Work instructions:
For the entries that follow, produce an exact copy with no pictures in it.

Modification records:
• • • • • • •

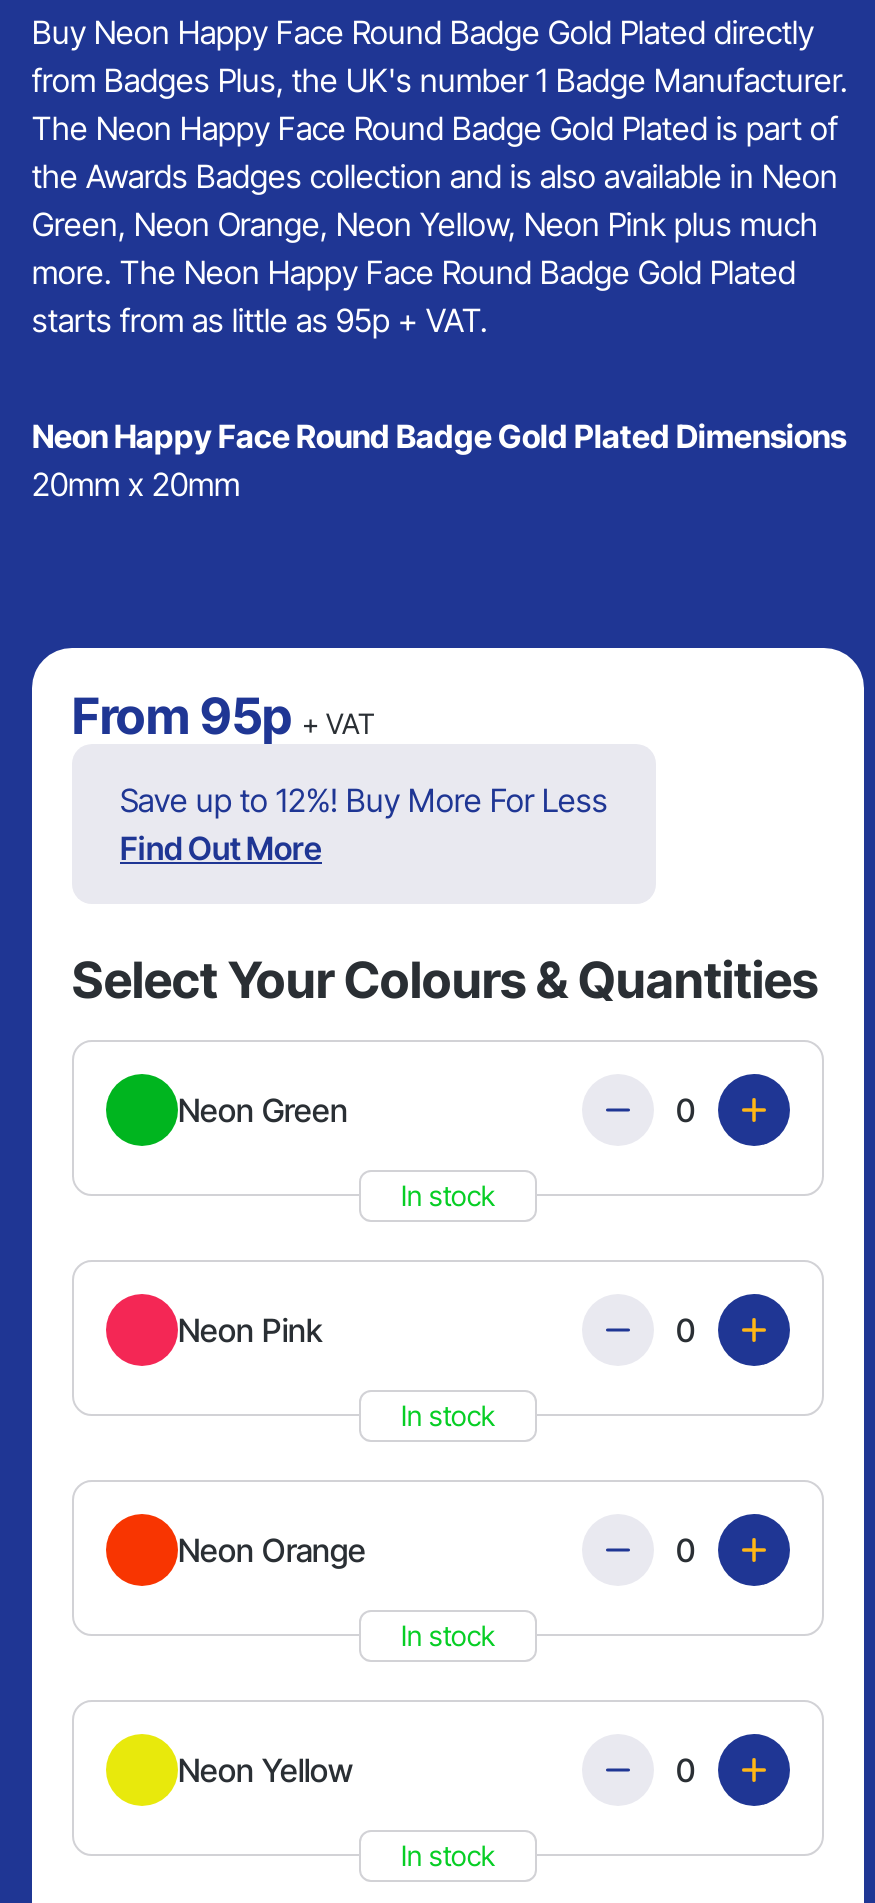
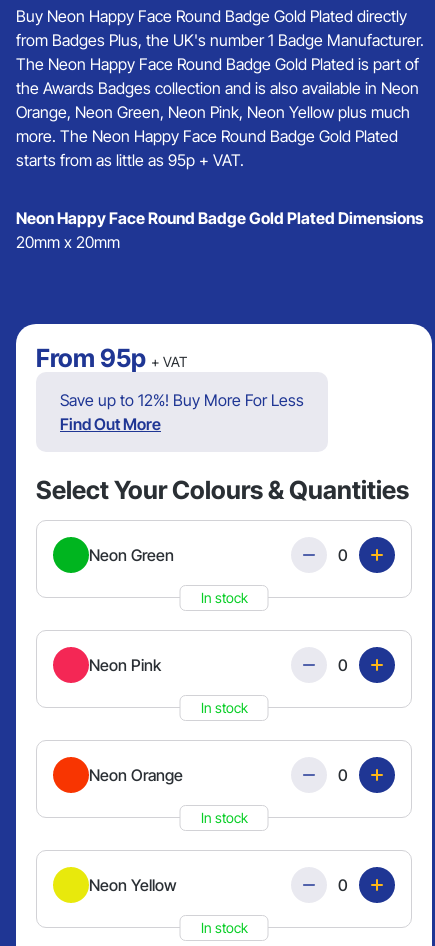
- Green, Neon Orange, Neon Yellow, Neon Pink plus much
+ Orange, Neon Green, Neon Pink, Neon Yellow plus much
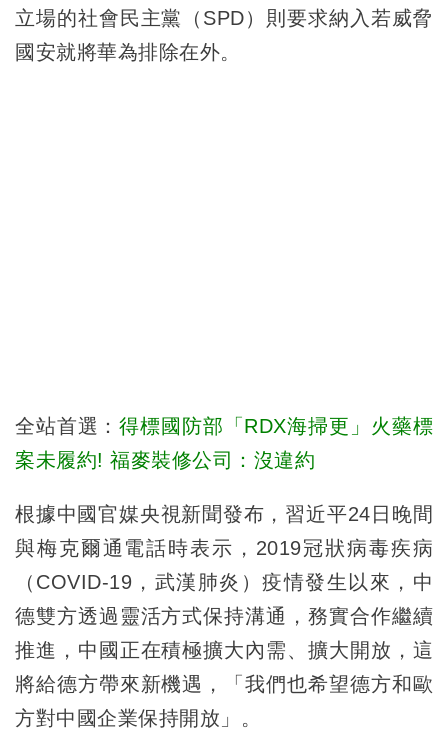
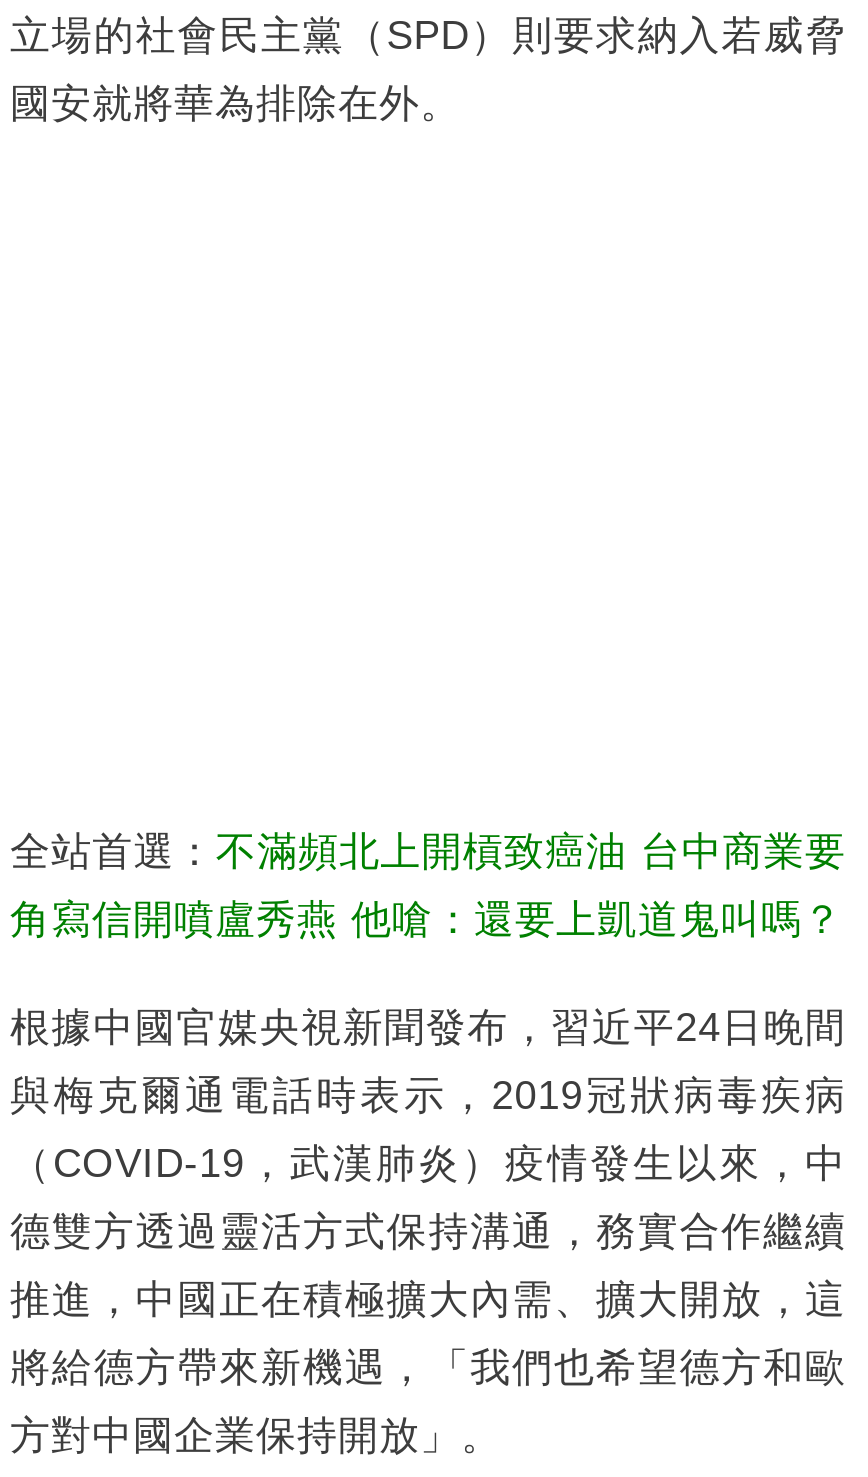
- 全站首選：得標國防部「RDX海掃更」火藥標
+ 全站首選：不滿頻北上開槓致癌油 台中商業要

- 案未履約! 福麥裝修公司：沒違約
+ 角寫信開噴盧秀燕 他嗆：還要上凱道鬼叫嗎？
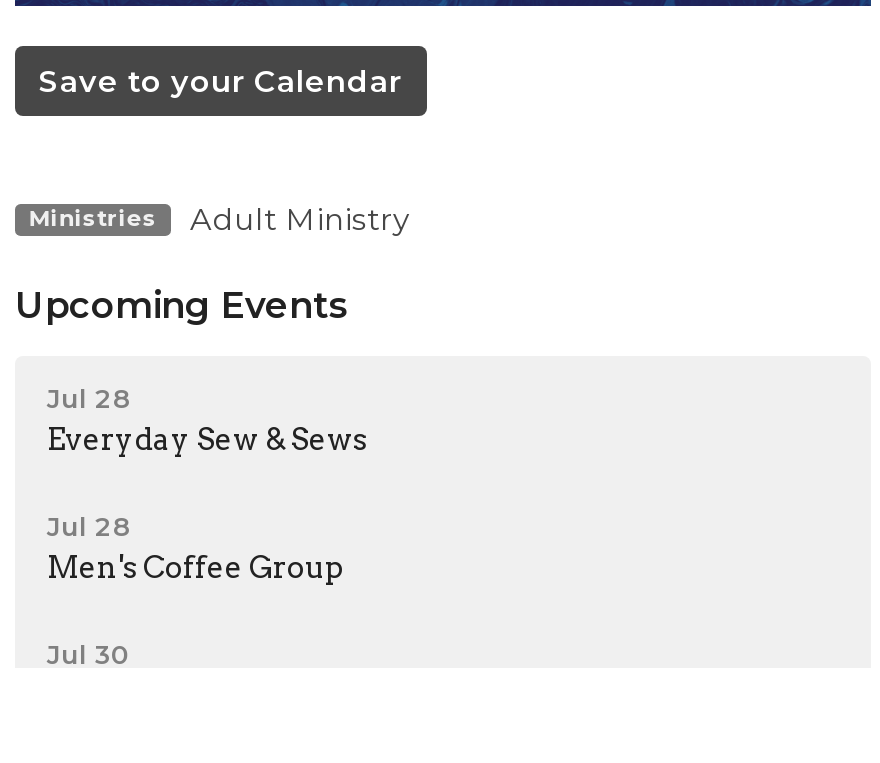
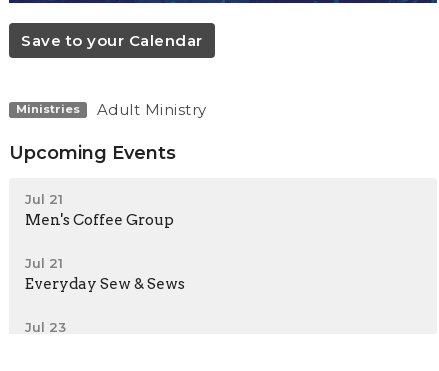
- Jul 28
- Jul 28
+ Jul 21

moved down: Everyday Sew & Sews

moved up: Men's Coffee Group

- Jul 30
+ Jul 21
+ Jul 23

• • • • • • •

Your solution:
- Green, Neon Orange, Neon Yellow, Neon Pink plus much
+ Orange, Neon Green, Neon Pink, Neon Yellow plus much
- 全站首選：得標國防部「RDX海掃更」火藥標
+ 全站首選：不滿頻北上開槓致癌油 台中商業要

- 案未履約! 福麥裝修公司：沒違約
+ 角寫信開噴盧秀燕 他嗆：還要上凱道鬼叫嗎？
- Jul 28
- Jul 28
+ Jul 21

moved down: Everyday Sew & Sews

moved up: Men's Coffee Group

- Jul 30
+ Jul 21
+ Jul 23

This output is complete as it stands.